PROVIDED RECORDS >>
::::

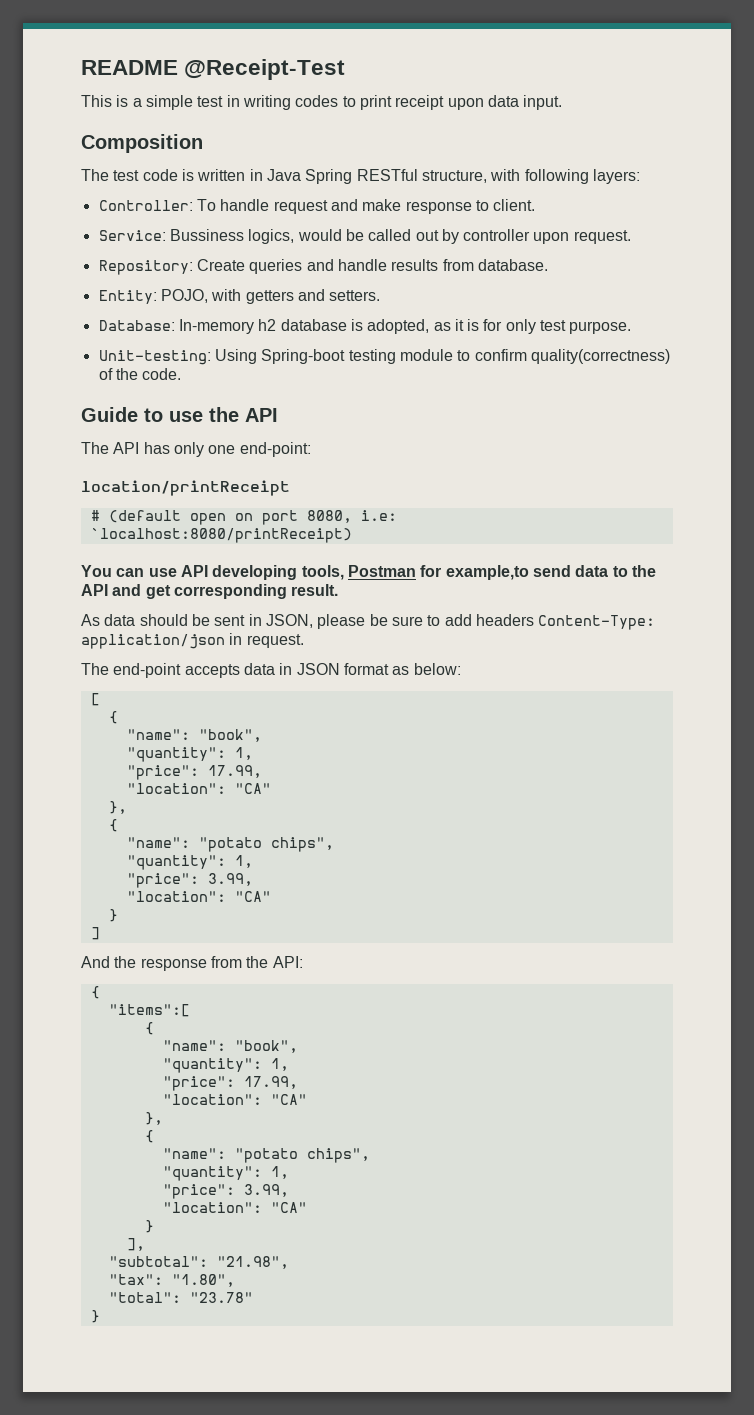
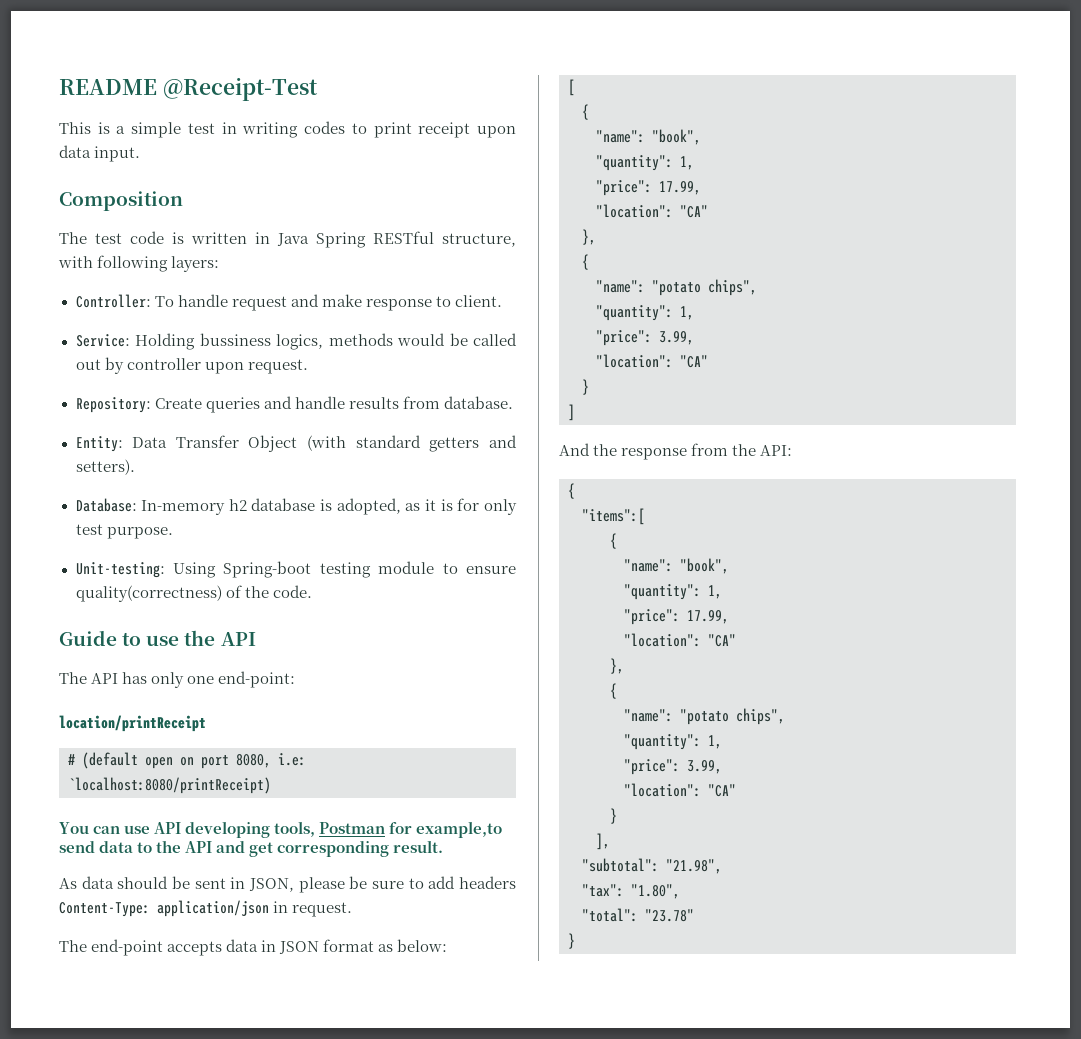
[169,229,295,244] Bussiness logics, -> [135,333,393,350] Holding bussiness logics, methods
[160,289,242,303] POJO, with -> [132,435,421,452] Data Transfer Object (with standard
[329,290,381,301] setters. -> [75,459,135,475] setters).
[474,349,527,361] confirm -> [466,566,516,574] ensure

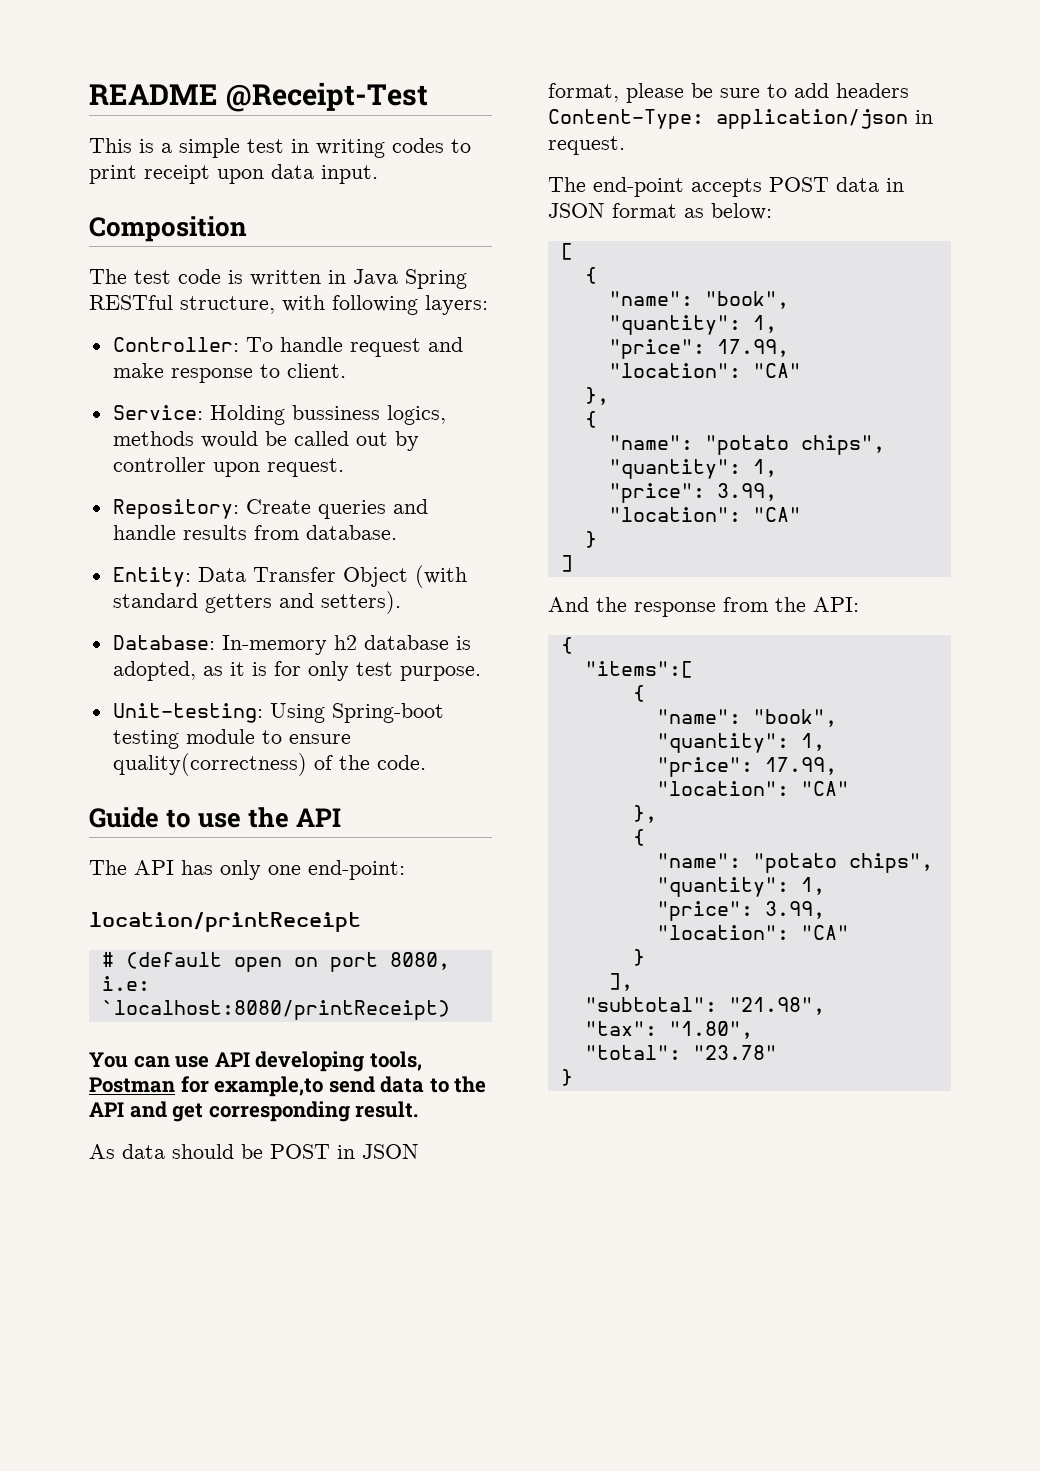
[194,877,294,892] sent in JSON, -> [270,1144,419,1159] [548,83,619,102] POST in JSON format,
(223, 948) none -> [769,177,829,192] POST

::::

ASSIGNMENT >> Beginning at the line with "[160,289,242,303] POJO, with" and ending at the last line of the listing above, retype each line exactly, including those two lines. Leave the pictures out.

WORKED SOLUTION >>
[160,289,242,303] POJO, with -> [132,435,421,452] Data Transfer Object (with standard
[329,290,381,301] setters. -> [75,459,135,475] setters).
[474,349,527,361] confirm -> [466,566,516,574] ensure

[194,877,294,892] sent in JSON, -> [270,1144,419,1159] [548,83,619,102] POST in JSON format,
(223, 948) none -> [769,177,829,192] POST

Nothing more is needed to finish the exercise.